Interpretive Summary: Process-based models have been used to quantify changes in soil organic carbon (SOC) and carbon dioxide (CO2) fluxes in agroecosystems. Soil microbes drive decomposition of soil organic matter (SOM) and regulate soil carbon (C) dynamics. Lack of adequate representation of microbial processes that are important to SOC decomposition and their associated microbial communities in process-based biogeochemical models limits the model's capacity of predicting SOC responses to changes in microbial activities. This study developed a microbial-mediated decomposition model based on DeNitrification-DeComposition (DNDC) to simulate C dynamics in agroecosystems. This new model simulates decomposition of SOM and external organic matter, soil respiration, and SOC formation by explicitly simulating aggregate microbial and enzyme dynamics, and their controls on SOM decomposition. Additionally, the model considers impacts of climate, soil, crop, and common farming management practices (FMPs) on C dynamics. We evaluated the model’s performance to predict both CO2 fluxes (i.e., net ecosystem CO2 exchange, NEE) and SOC changes using field observations of NEE and SOC change in two winter-wheat systems. The model successfully simulated the NEE and SOC changes under different FMPs. Inclusion of microbial processes improved the model's performance in simulating peak CO2 fluxes induced by the wheat residue return, primarily by capturing priming effects of wheat residue inputs. Results illustrated that the C input through residue or manure drove microbial activity and predominantly regulated the CO2 fluxes, and manure amendment largely regulated a long-term SOC change. Microbial physiology had considerable impacts on the microbial activities and soil C dynamics, highlighting the necessity of considering microbial physiology and activities when assessing soil C dynamics in agroecosystems where FMPs control soil C.
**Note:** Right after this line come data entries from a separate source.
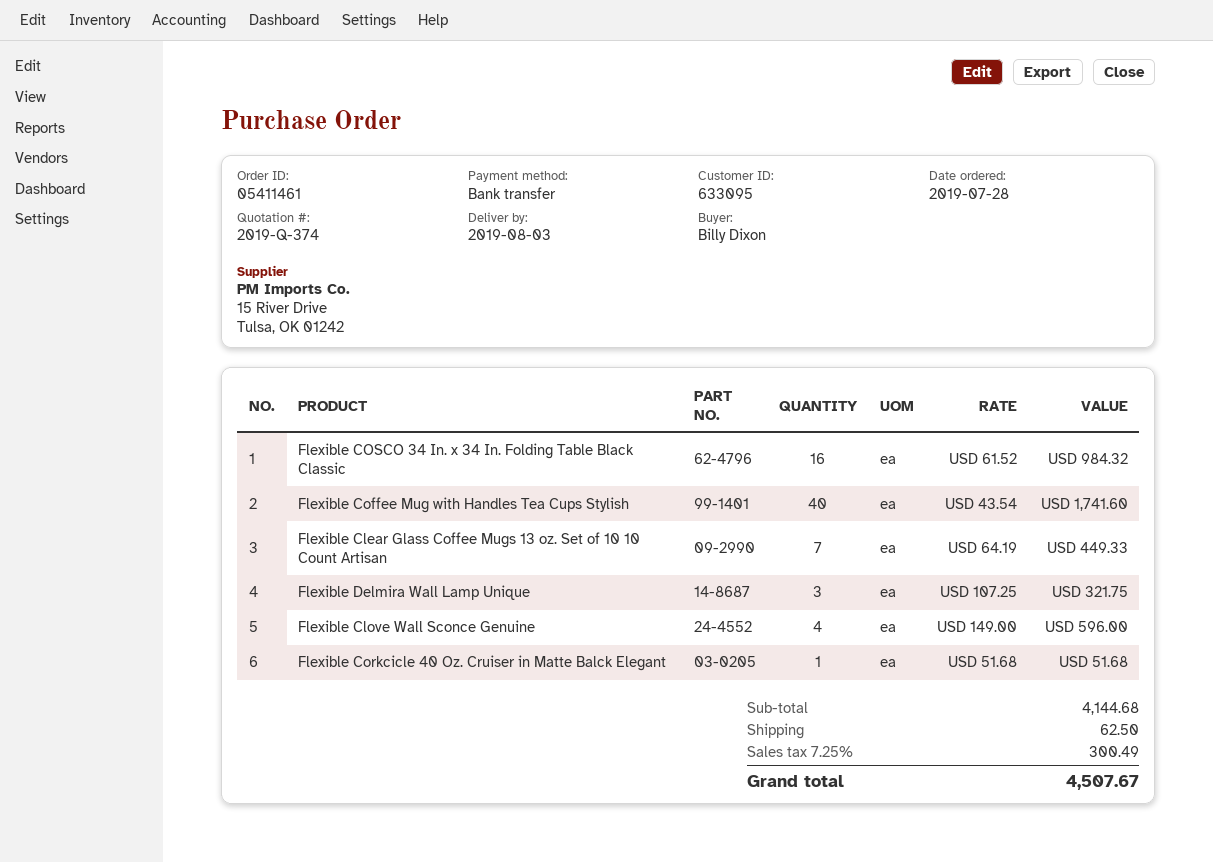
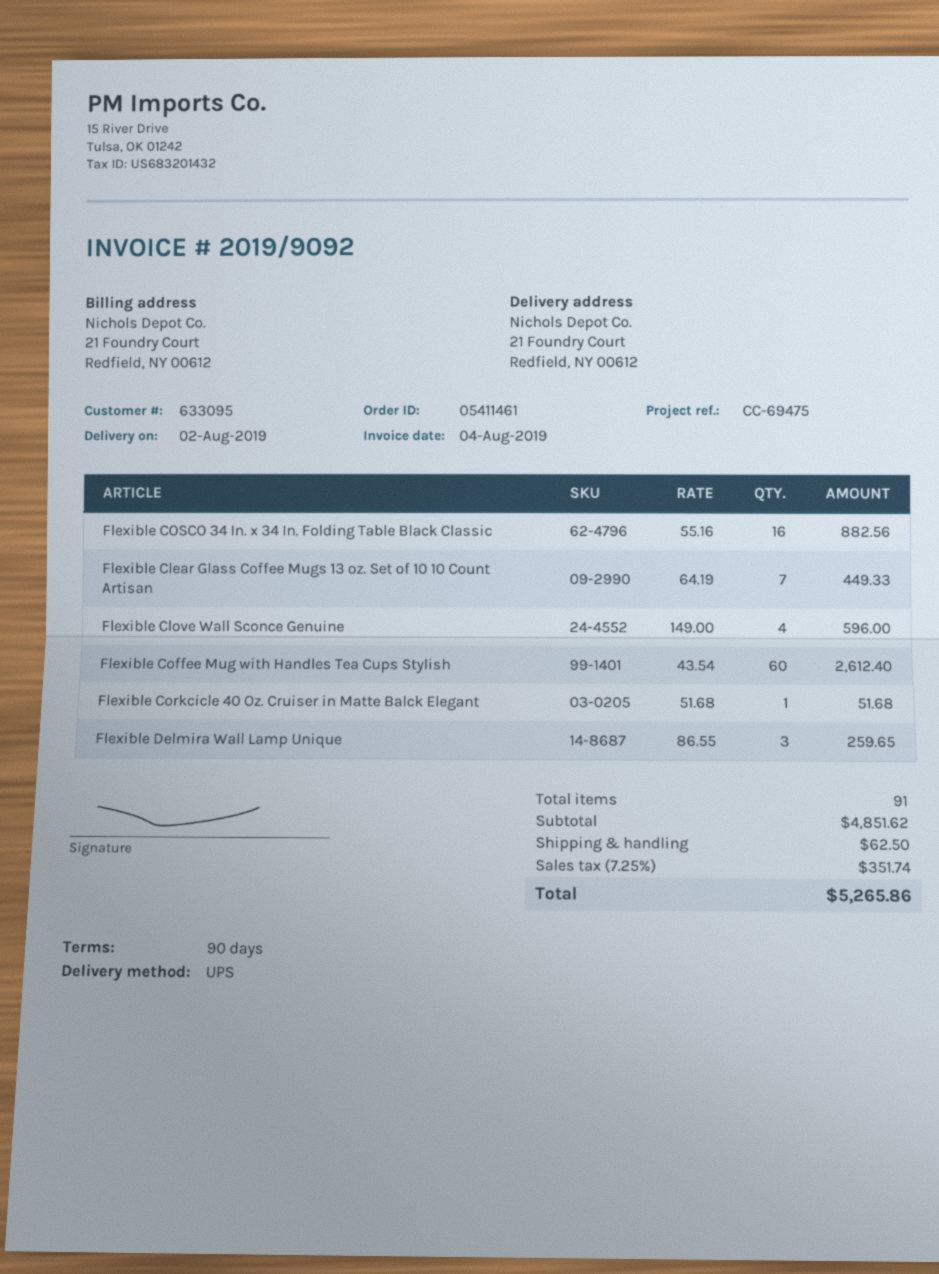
delivery date: 2019-08-03 -> 2019-08-02
Flexible COSCO 34 In. x 34 In. Folding Table Black Classic: 16 x 61.52 = 984.32 -> 16 x 55.16 = 882.56
Flexible Coffee Mug with Handles Tea Cups Stylish: 40 x 43.54 = 1741.60 -> 60 x 43.54 = 2612.40
Flexible Delmira Wall Lamp Unique: 3 x 107.25 = 321.75 -> 3 x 86.55 = 259.65
subtotal: 4144.68 -> 4851.62
tax: 7.25% = 300.49 -> 7.25% = 351.74
total: 4507.67 -> 5265.86

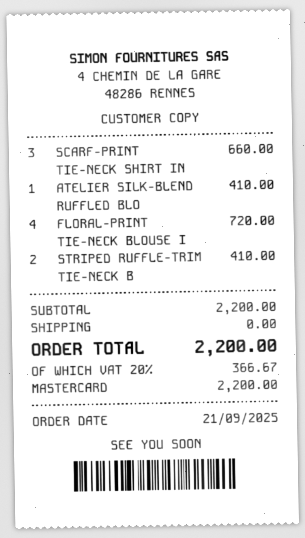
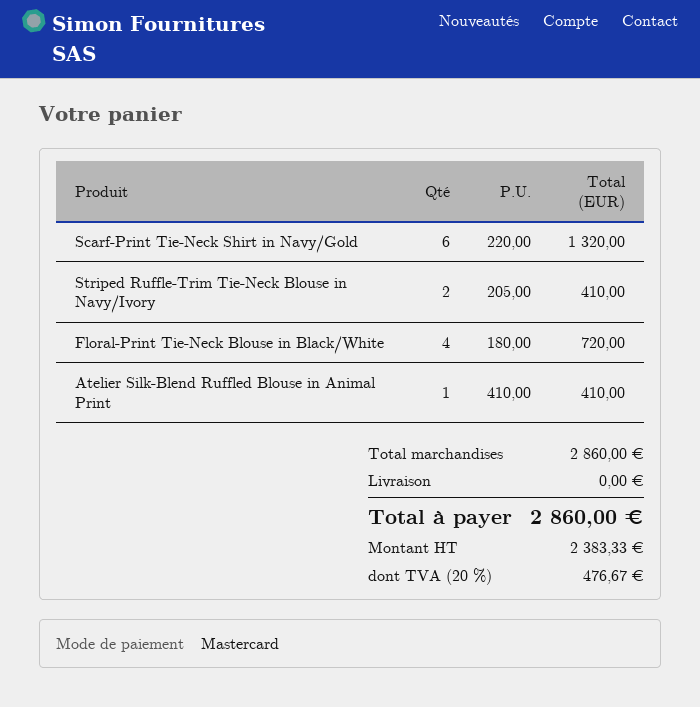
SCARF-PRINT TIE-NECK SHIRT IN: 3 for 660.00 -> 6 for 1320.00
subtotal: 2200.00 -> 2860.00
tax: 20% = 366.67 -> 20% = 476.67
total: 2200.00 -> 2860.00

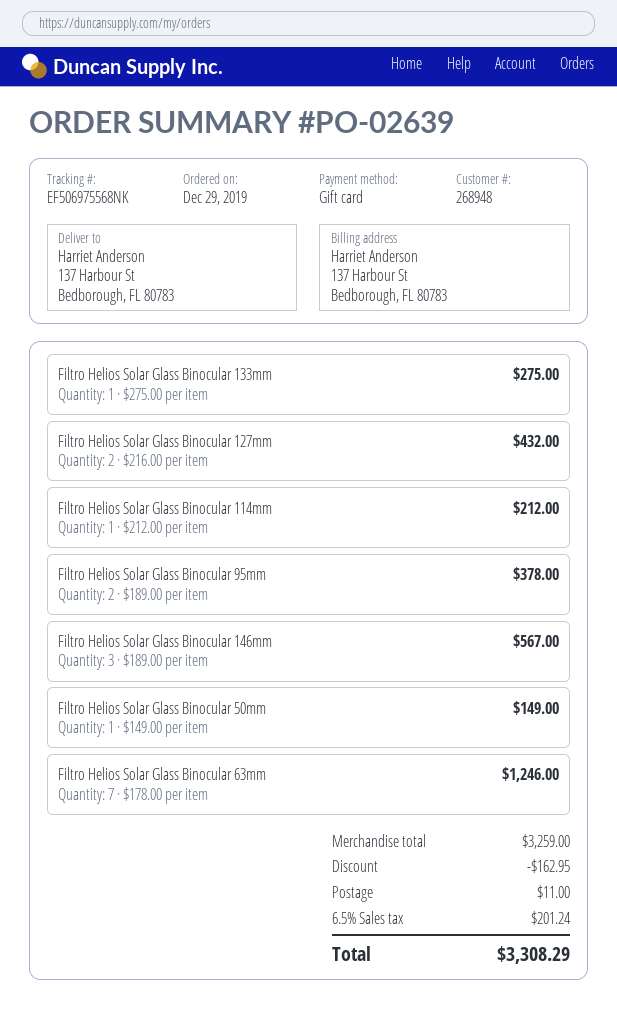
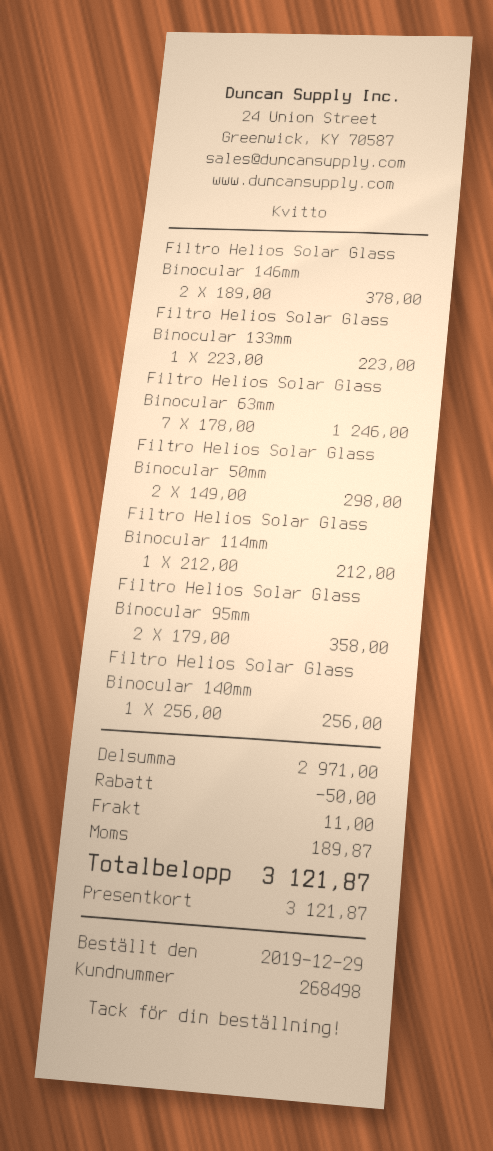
customer number: 268948 -> 268498
Filtro Helios Solar Glass Binocular 133mm: 1 x 275.00 = 275.00 -> 1 x 223.00 = 223.00
Filtro Helios Solar Glass Binocular 127mm: 2 x 216.00 = 432.00 -> none
Filtro Helios Solar Glass Binocular 95mm: 2 x 189.00 = 378.00 -> 2 x 179.00 = 358.00
Filtro Helios Solar Glass Binocular 146mm: 3 x 189.00 = 567.00 -> 2 x 189.00 = 378.00
Filtro Helios Solar Glass Binocular 50mm: 1 x 149.00 = 149.00 -> 2 x 149.00 = 298.00
Filtro Helios Solar Glass Binocular 140mm: none -> 1 x 256.00 = 256.00
subtotal: 3259.00 -> 2971.00
discount: 162.95 -> 50.00
tax: 201.24 -> 189.87
total: 3308.29 -> 3121.87

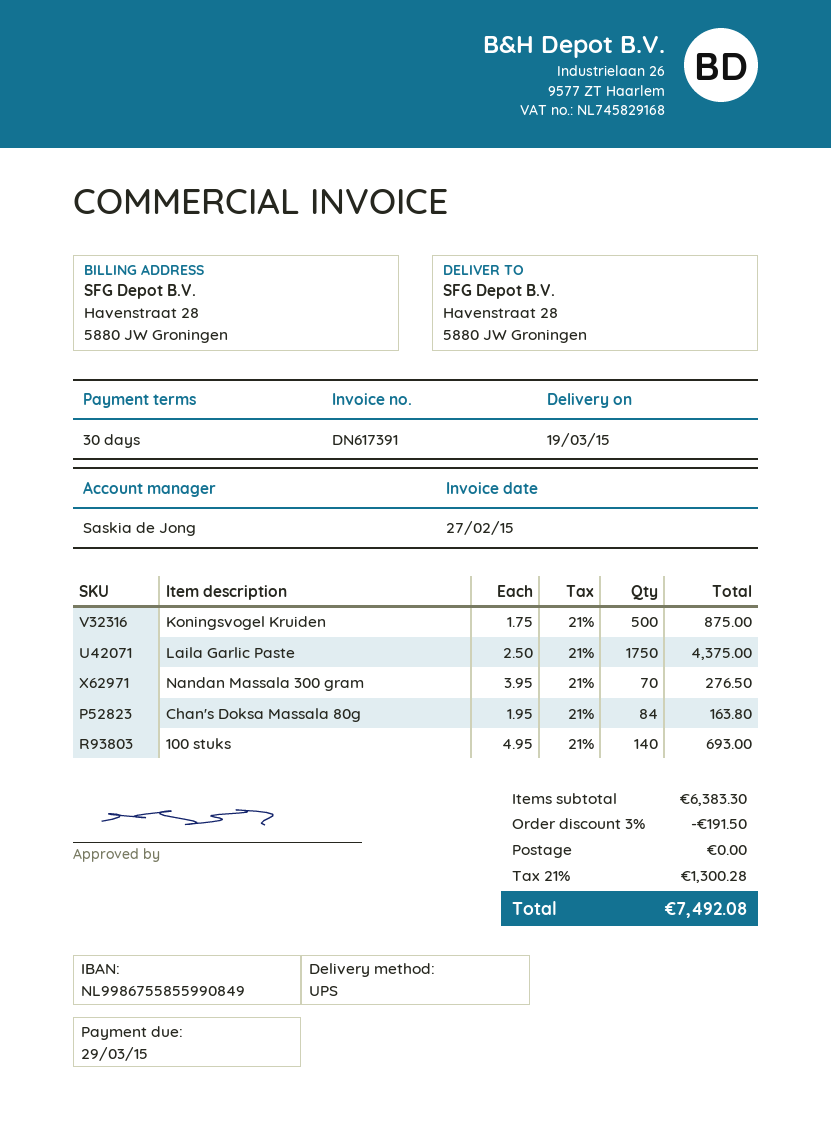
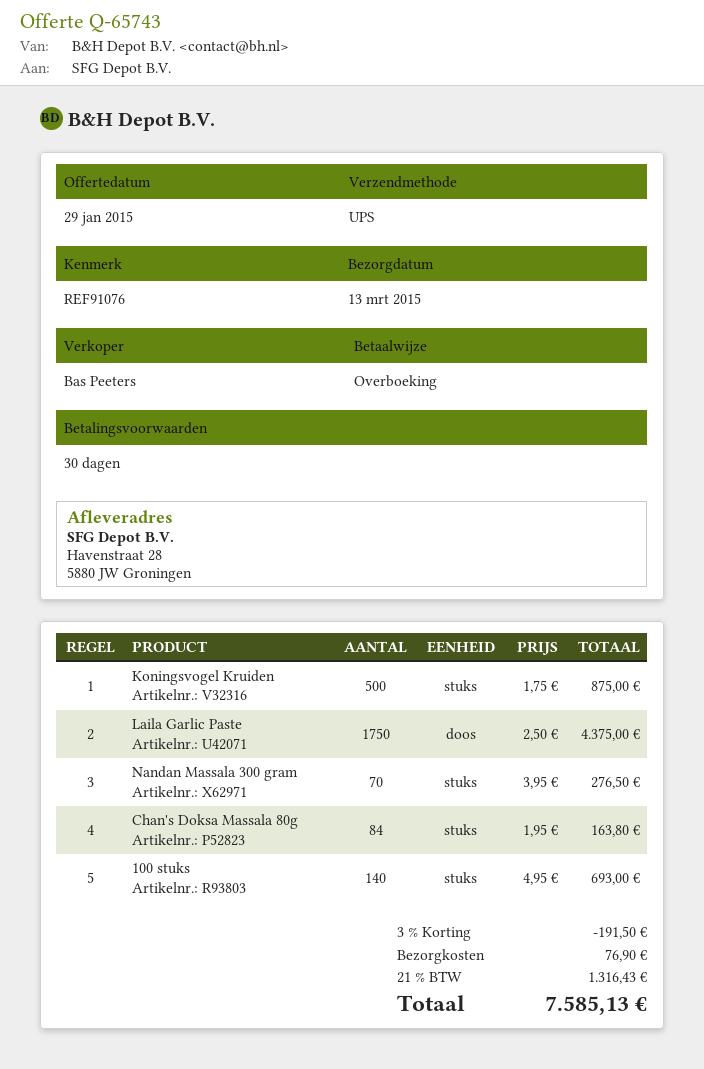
delivery date: 2015-03-19 -> 2015-03-13
sales rep: Saskia de Jong -> Bas Peeters
shipping: 0.00 -> 76.90
tax: 21% = 1300.28 -> 21% = 1316.43
total: 7492.08 -> 7585.13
Technical Abstract: Soil microbes drive decomposition of soil organic matter (SOM) and regulate soil carbon (C) dynamics. Process-based models have been developed to quantify changes in soil organic carbon (SOC) and carbon dioxide (CO2) fluxes in agricultural ecosystems. However, microbial processes related to SOM decomposition often have not been, or are inadequately, represented in these models, limiting the model's capacity of predicting SOC responses to changes in microbial processes and activities. In this study, we developed a microbial-mediated decomposition model based on a widely used biogeochemical model, DeNitrification-DeComposition (DNDC), to simulate C dynamics in agricultural ecosystems. The new model simulates decomposition of SOM and external organic matter, soil respiration, and SOC formation by explicitly simulating aggregate microbial and enzyme dynamics and their controls on SOM decomposition, and considering impacts of climate, soil, crop, and common farming management practices (FMPs) on C dynamics. The model was evaluated against field observations of net ecosystem CO2 exchange (NEE) and SOC change in two winter-wheat systems to assess its performance in predicting CO2 fluxes and SOC changes. The model successfully captured both NEE and SOC changes under different FMPs. Inclusion of microbial processes improved the model's performance in simulating peak CO2 fluxes induced by the wheat residue return, primarily by capturing priming effects of wheat residue inputs. We also applied the model to investigate impacts of microbial physiology, SOM, and FMPs on soil microbial activities, SOC change, and CO2 fluxes. Our results demonstrated that the C input through residue or manure drove microbial activity and predominantly regulated the CO2 fluxes, and manure amendment largely regulated long-term SOC change. The microbial physiology had considerable impacts on the microbial activities and soil C dynamics, emphasizing the necessity of considering microbial physiology and activities when assessing soil C dynamics in agricultural ecosystems where FMPs usually play a major role in controlling soil C.